» Problem: Which lines of the records contain the word "sille"? Copy each one.

» Input for this task:
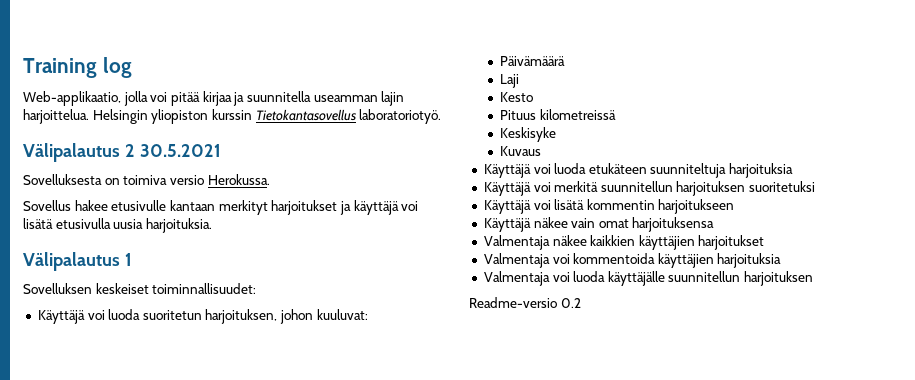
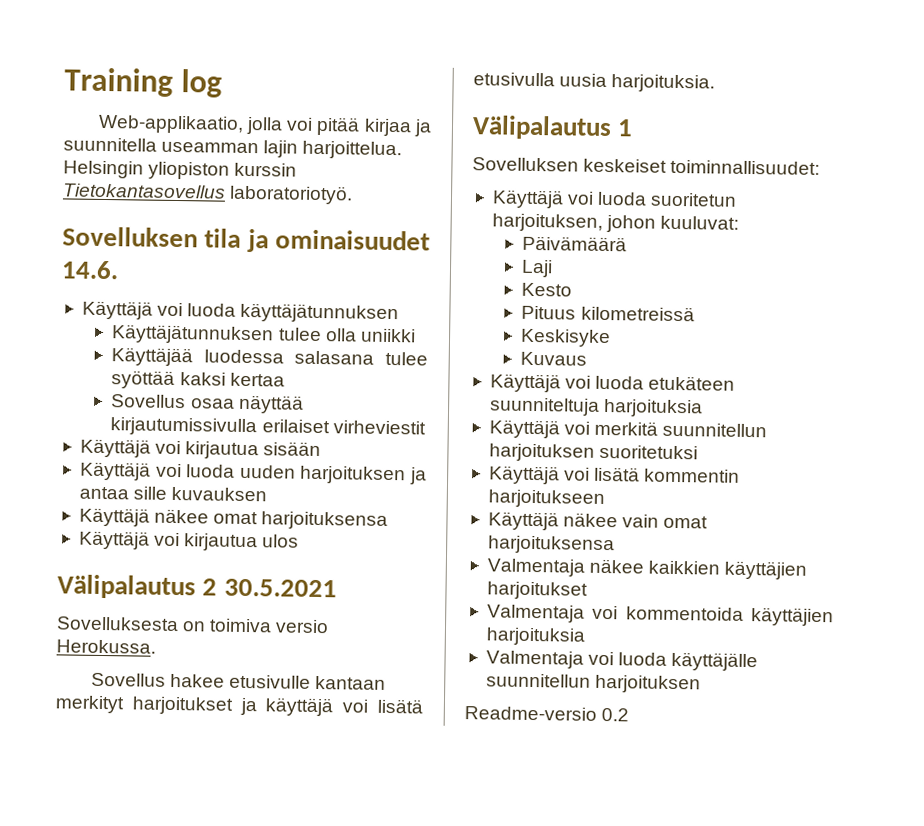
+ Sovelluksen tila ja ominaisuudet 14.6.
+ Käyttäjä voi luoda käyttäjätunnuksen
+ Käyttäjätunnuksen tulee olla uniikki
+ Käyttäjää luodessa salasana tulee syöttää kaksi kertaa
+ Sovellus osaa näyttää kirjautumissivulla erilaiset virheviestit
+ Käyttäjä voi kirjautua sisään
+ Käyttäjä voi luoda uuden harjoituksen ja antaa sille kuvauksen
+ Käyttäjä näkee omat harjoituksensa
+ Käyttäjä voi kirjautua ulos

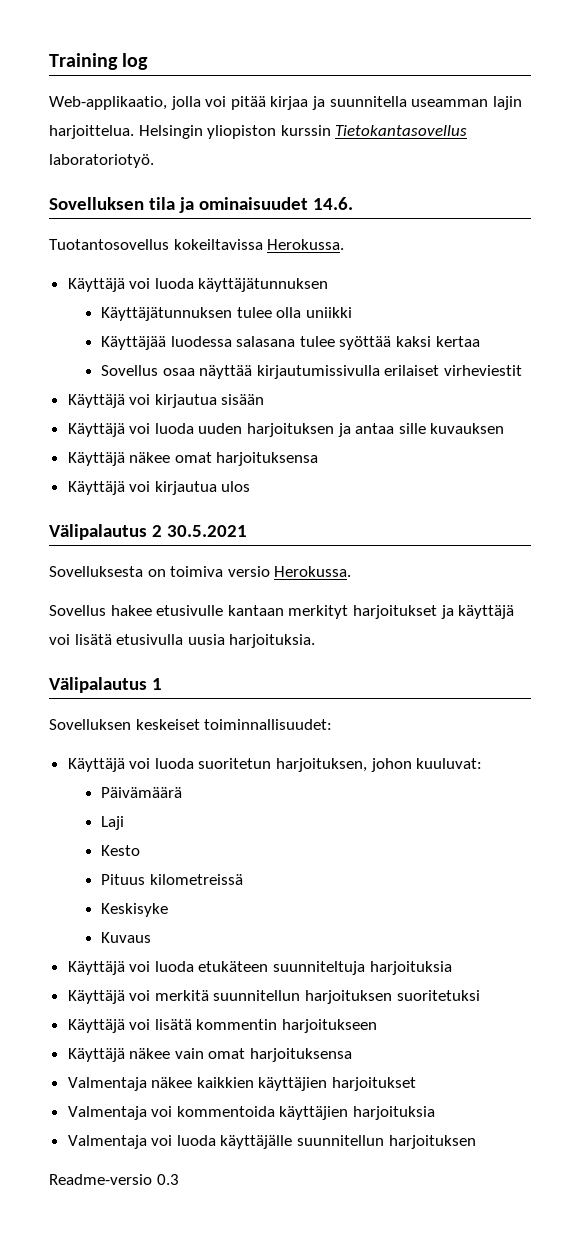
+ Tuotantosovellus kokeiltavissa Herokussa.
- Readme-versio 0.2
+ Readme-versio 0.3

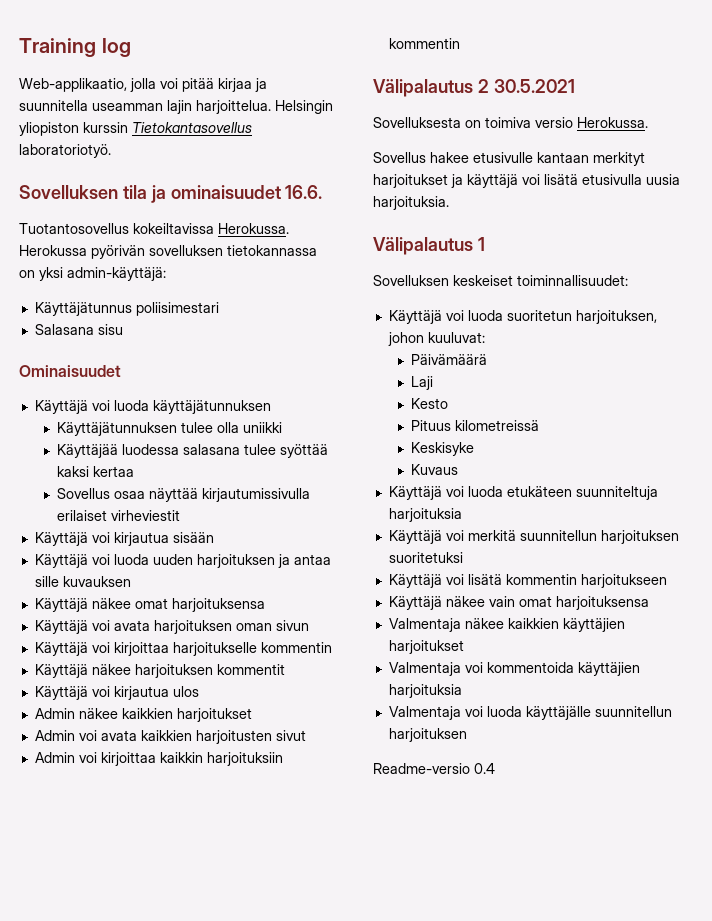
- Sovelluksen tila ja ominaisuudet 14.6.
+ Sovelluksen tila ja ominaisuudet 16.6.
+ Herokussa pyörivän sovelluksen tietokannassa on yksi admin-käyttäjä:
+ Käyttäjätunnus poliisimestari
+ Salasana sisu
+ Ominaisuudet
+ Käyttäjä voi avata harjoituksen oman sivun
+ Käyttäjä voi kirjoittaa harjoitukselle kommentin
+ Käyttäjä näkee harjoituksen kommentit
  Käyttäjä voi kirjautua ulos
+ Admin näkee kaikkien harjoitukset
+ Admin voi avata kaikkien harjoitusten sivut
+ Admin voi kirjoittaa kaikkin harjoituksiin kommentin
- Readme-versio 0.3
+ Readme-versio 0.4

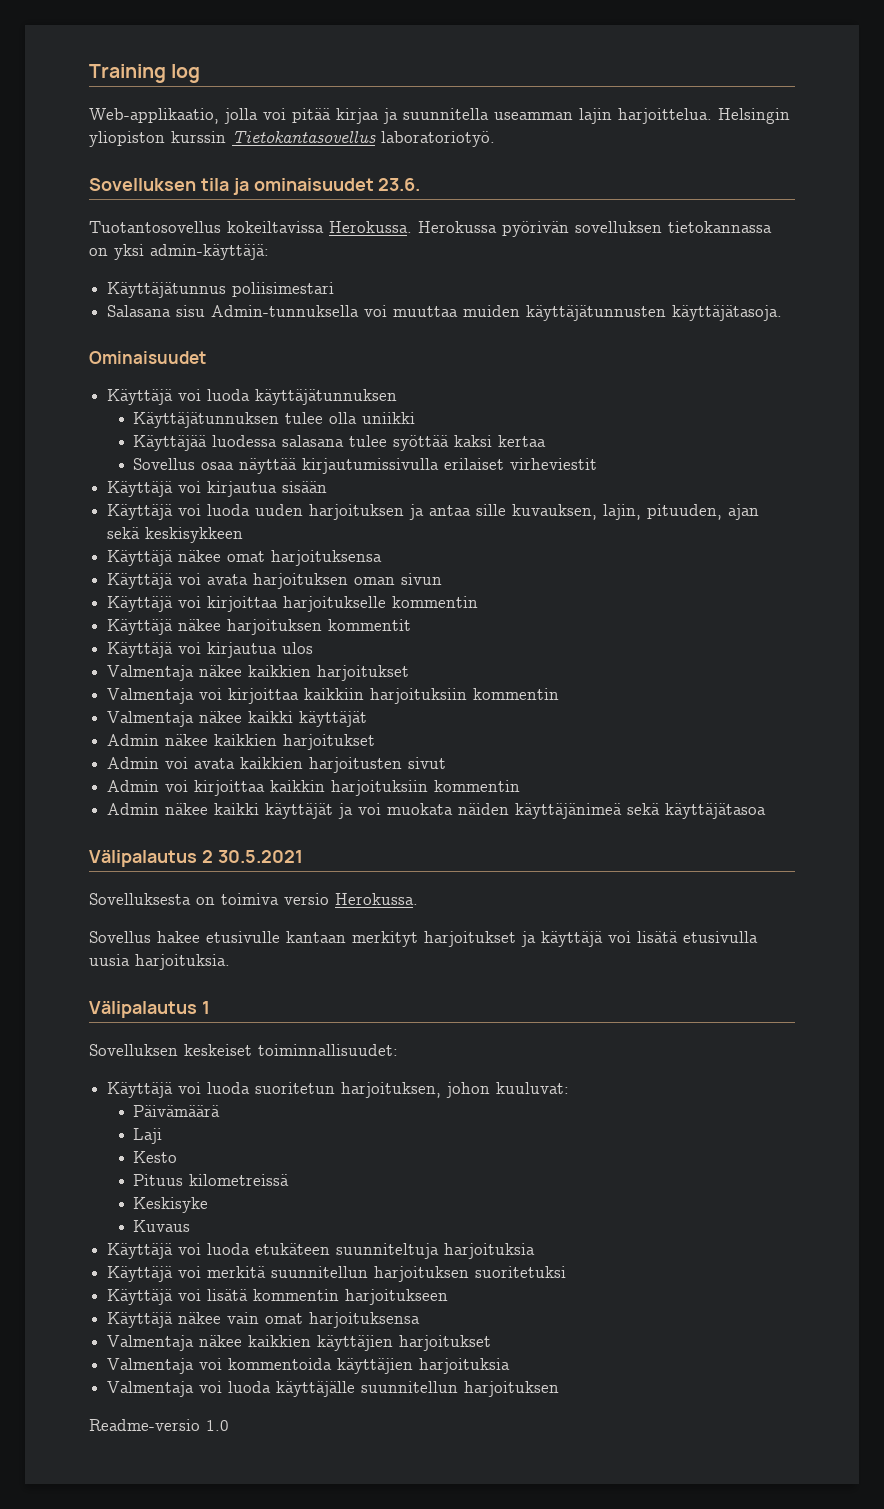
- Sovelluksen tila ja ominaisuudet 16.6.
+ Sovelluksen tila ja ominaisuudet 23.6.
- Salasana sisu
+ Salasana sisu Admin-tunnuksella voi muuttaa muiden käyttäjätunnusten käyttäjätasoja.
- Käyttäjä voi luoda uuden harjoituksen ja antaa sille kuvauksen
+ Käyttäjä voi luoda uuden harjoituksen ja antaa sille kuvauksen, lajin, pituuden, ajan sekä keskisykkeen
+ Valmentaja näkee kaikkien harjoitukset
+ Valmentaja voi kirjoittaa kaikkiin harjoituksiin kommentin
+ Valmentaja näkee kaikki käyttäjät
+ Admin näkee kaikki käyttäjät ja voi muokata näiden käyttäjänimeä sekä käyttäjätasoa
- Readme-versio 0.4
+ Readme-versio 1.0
==
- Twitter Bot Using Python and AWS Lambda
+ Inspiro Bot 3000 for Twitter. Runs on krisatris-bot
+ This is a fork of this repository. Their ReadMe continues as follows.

» Completed task:
+ Käyttäjä voi luoda uuden harjoituksen ja antaa sille kuvauksen
- Käyttäjä voi luoda uuden harjoituksen ja antaa sille kuvauksen
+ Käyttäjä voi luoda uuden harjoituksen ja antaa sille kuvauksen, lajin, pituuden, ajan sekä keskisykkeen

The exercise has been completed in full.